- **Revision tracking records**:
--------------------------------------------------
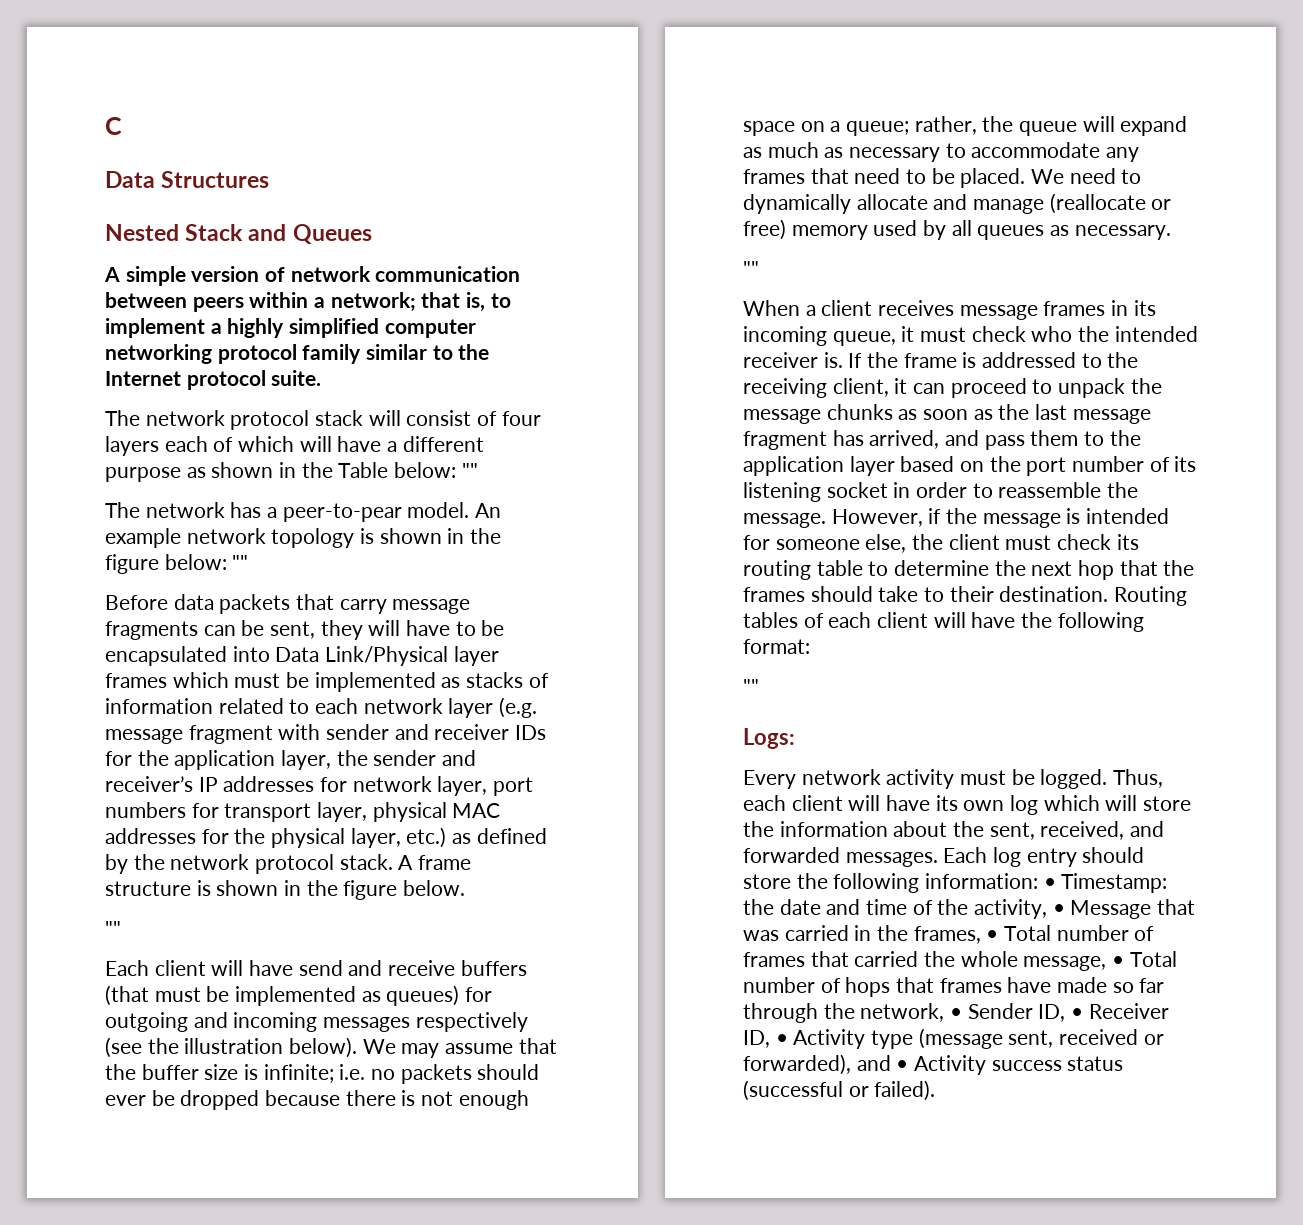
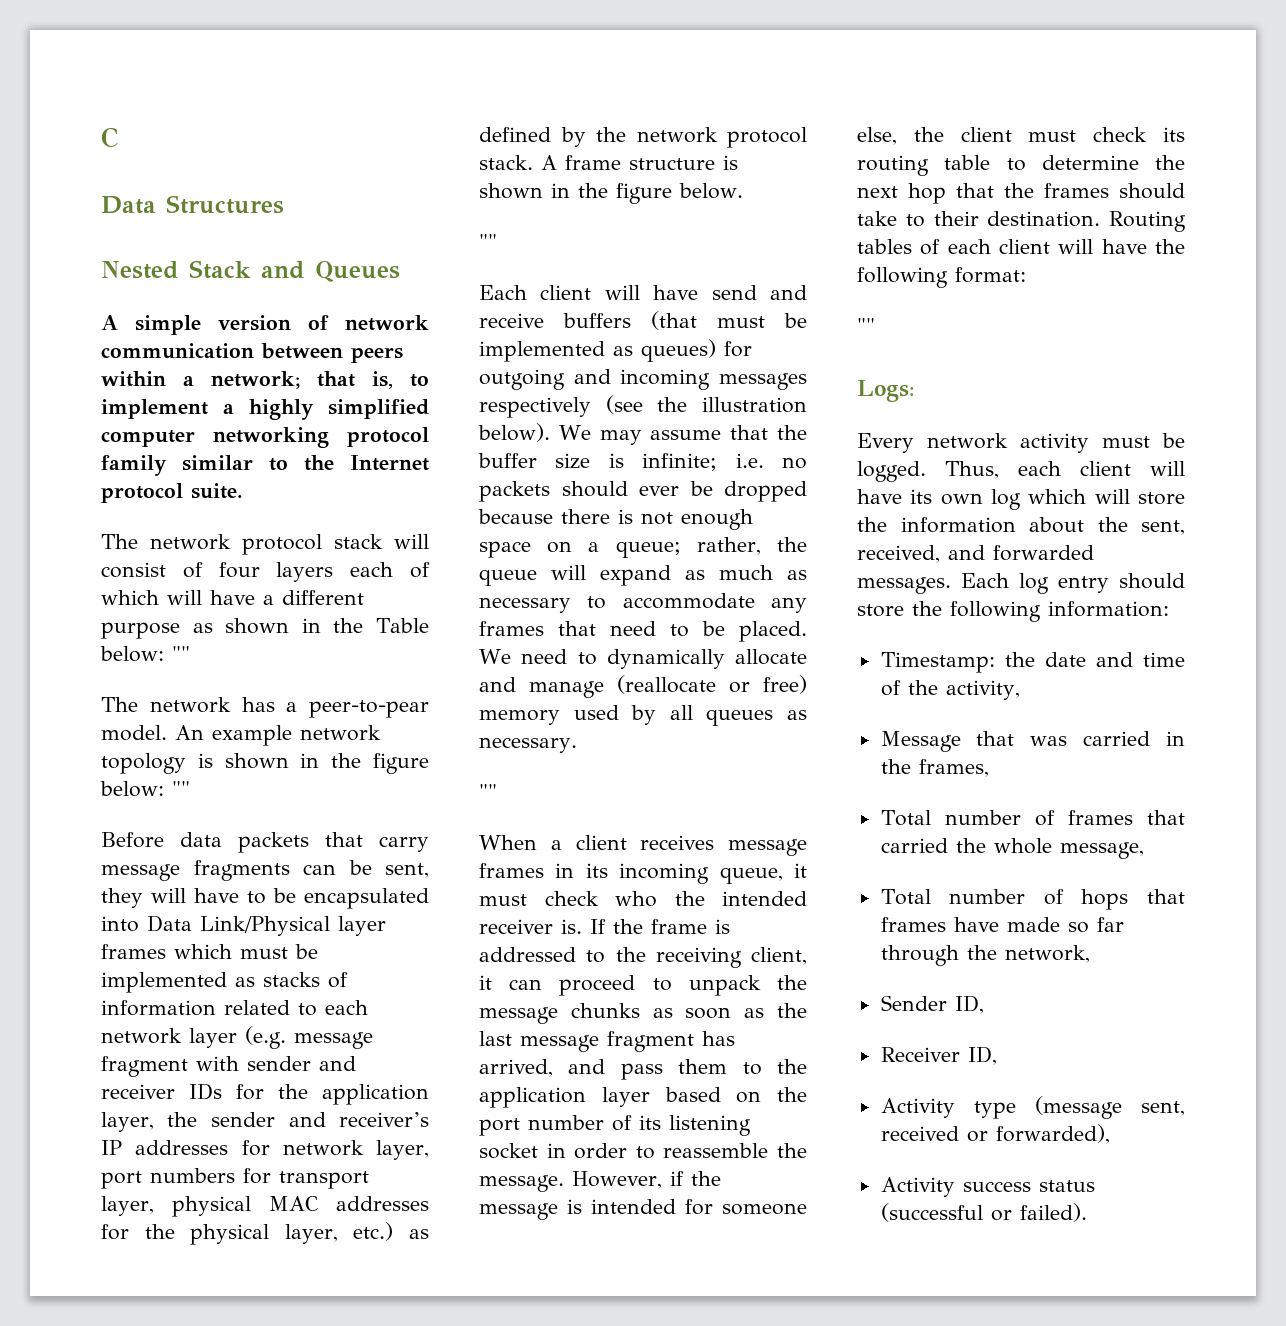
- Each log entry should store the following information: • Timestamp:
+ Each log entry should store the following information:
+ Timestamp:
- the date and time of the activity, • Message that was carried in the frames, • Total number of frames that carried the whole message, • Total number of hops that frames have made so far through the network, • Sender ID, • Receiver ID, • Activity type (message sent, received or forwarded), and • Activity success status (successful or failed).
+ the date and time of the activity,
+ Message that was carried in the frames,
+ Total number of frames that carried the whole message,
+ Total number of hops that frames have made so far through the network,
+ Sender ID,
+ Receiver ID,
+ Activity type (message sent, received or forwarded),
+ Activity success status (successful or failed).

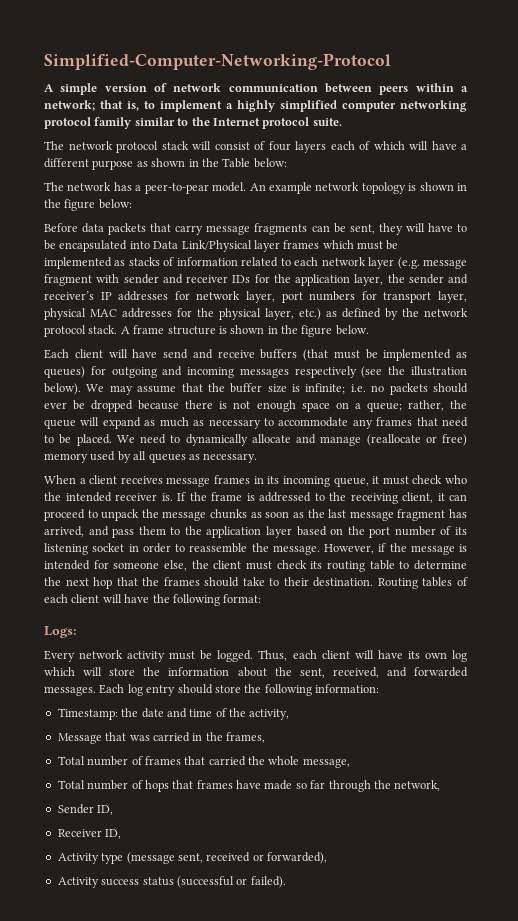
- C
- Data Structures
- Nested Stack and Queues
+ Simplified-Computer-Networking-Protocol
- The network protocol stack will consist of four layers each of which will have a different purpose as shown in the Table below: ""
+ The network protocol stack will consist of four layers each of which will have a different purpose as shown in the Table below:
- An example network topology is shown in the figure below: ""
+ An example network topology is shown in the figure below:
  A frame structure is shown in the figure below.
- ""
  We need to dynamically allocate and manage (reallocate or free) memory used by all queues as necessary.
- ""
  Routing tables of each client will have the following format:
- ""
--------------------------------------------------
- **WHAT IS EXPECTED**:
Once the pictures are set aside, the remaining data must be transcribed exactly.

- **ANSWER BOX**:
- Each log entry should store the following information: • Timestamp:
+ Each log entry should store the following information:
+ Timestamp:
- the date and time of the activity, • Message that was carried in the frames, • Total number of frames that carried the whole message, • Total number of hops that frames have made so far through the network, • Sender ID, • Receiver ID, • Activity type (message sent, received or forwarded), and • Activity success status (successful or failed).
+ the date and time of the activity,
+ Message that was carried in the frames,
+ Total number of frames that carried the whole message,
+ Total number of hops that frames have made so far through the network,
+ Sender ID,
+ Receiver ID,
+ Activity type (message sent, received or forwarded),
+ Activity success status (successful or failed).

- C
- Data Structures
- Nested Stack and Queues
+ Simplified-Computer-Networking-Protocol
- The network protocol stack will consist of four layers each of which will have a different purpose as shown in the Table below: ""
+ The network protocol stack will consist of four layers each of which will have a different purpose as shown in the Table below:
- An example network topology is shown in the figure below: ""
+ An example network topology is shown in the figure below:
  A frame structure is shown in the figure below.
- ""
  We need to dynamically allocate and manage (reallocate or free) memory used by all queues as necessary.
- ""
  Routing tables of each client will have the following format:
- ""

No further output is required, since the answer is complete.